ECLI:NL:RBDHA:2020:9127
Rechtbank Den Haag
- Eerste aanleg - enkelvoudig
- Rechtspraak.nl
Verlening van een zorgmachtiging op basis van de Wet verplichte geestelijke gezondheidszorg
In deze zaak heeft de Rechtbank Den Haag op 19 juni 2020 een beschikking gegeven naar aanleiding van een verzoek van de officier van justitie tot het verlenen van een zorgmachtiging op basis van de Wet verplichte geestelijke gezondheidszorg (Wvggz). De betrokkene, geboren in 1993, heeft een psychische stoornis, te weten een schizofreniespectrum- en andere psychotische stoornissen, en persoonlijkheidsstoornissen. De rechtbank heeft vastgesteld dat er ernstig nadeel dreigt voor de betrokkene en dat er geen mogelijkheden voor passende zorg op vrijwillige basis zijn. De rechtbank heeft de noodzaak van verplichte zorg onderbouwd met medische verklaringen en een zorgplan.

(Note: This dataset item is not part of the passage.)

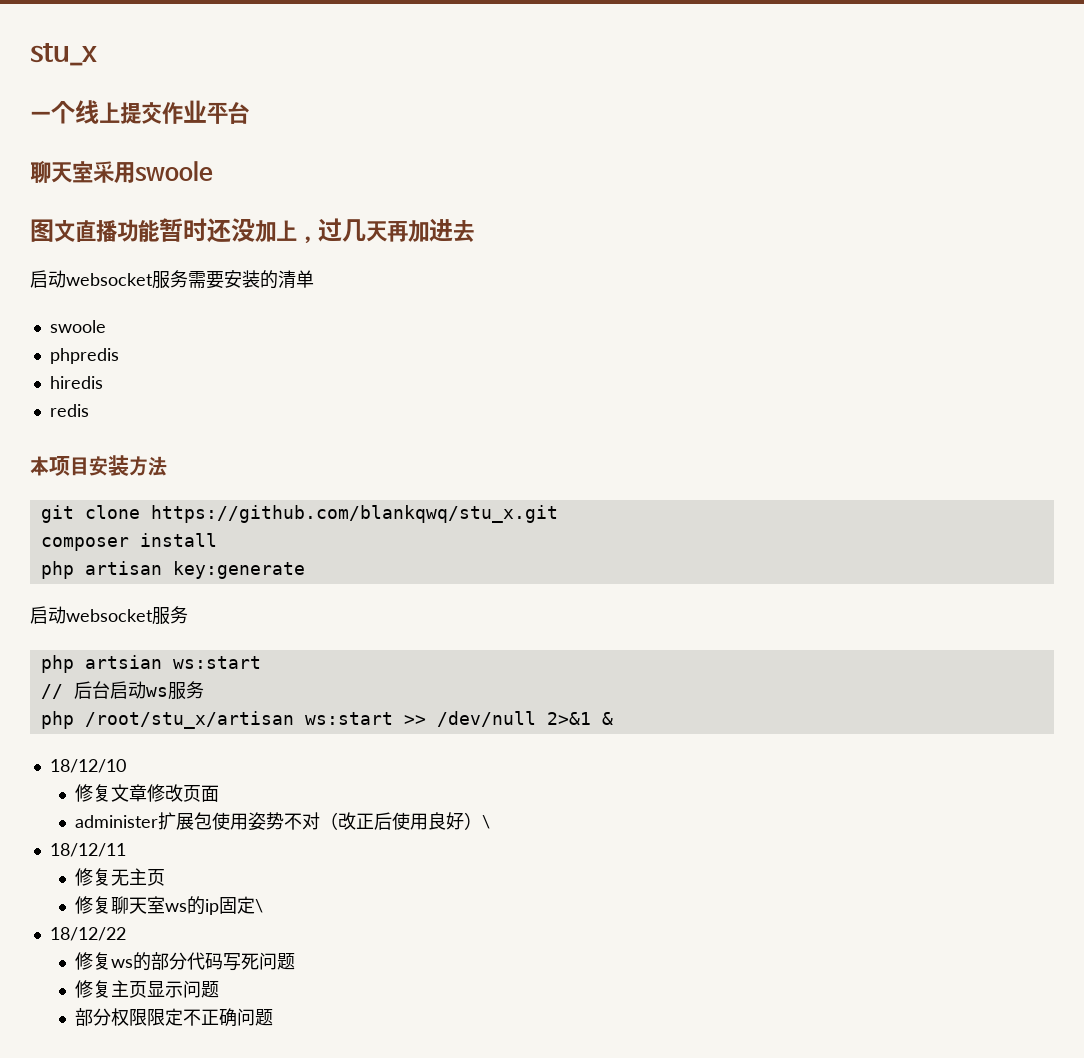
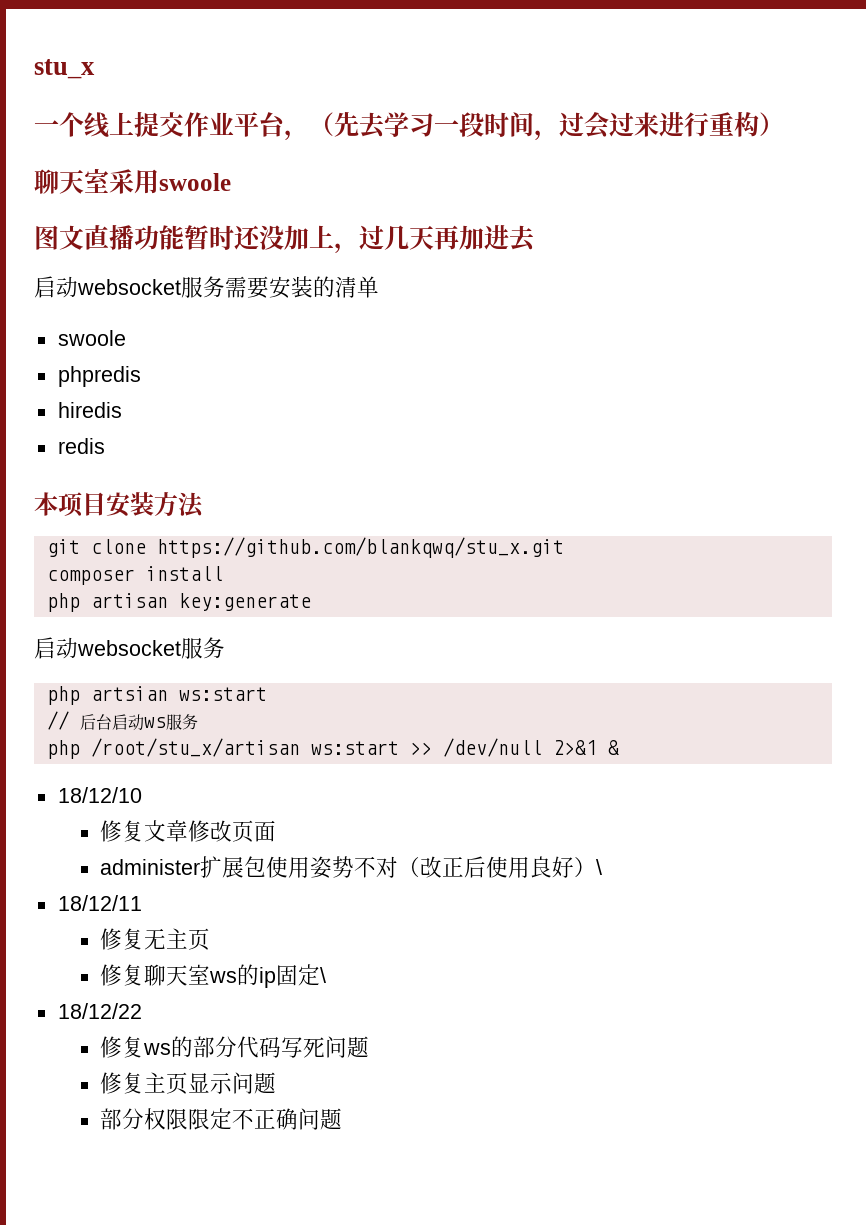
(249, 113) none -> [284,111,784,141] ，（先去学习一段时间，过会过来进行重构）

Tijdens de mondelinge behandeling heeft de betrokkene aangegeven liever geen bemoeienis van de geestelijke gezondheidszorg (GGZ) te willen en geen medicatie in te nemen, maar bereid te zijn orale medicatie te slikken indien noodzakelijk. De advocaat van de betrokkene heeft gepleit voor afwijzing van het verzoek, stellende dat de betrokkene zich aan de voorwaarden houdt en geen drugs of alcohol gebruikt. De casemanager heeft echter aangegeven dat de betrokkene zonder machtiging geen medicatie zal gebruiken, wat kan leiden tot een terugval.
De rechtbank heeft geconcludeerd dat de voorgestelde verplichte zorg noodzakelijk is om het ernstig nadeel af te wenden. De rechtbank heeft de zorgmachtiging verleend, met inachtneming van de wettelijke beslistermijn en de expiratiedatum van de laatst geldende machtiging. De machtiging geldt tot en met 30 oktober 2020. De rechtbank heeft het meer of anders verzochte afgewezen. Deze beschikking is gegeven door mr. J.T.W. van Ravenstein, rechter, en uitgesproken ter openbare zitting.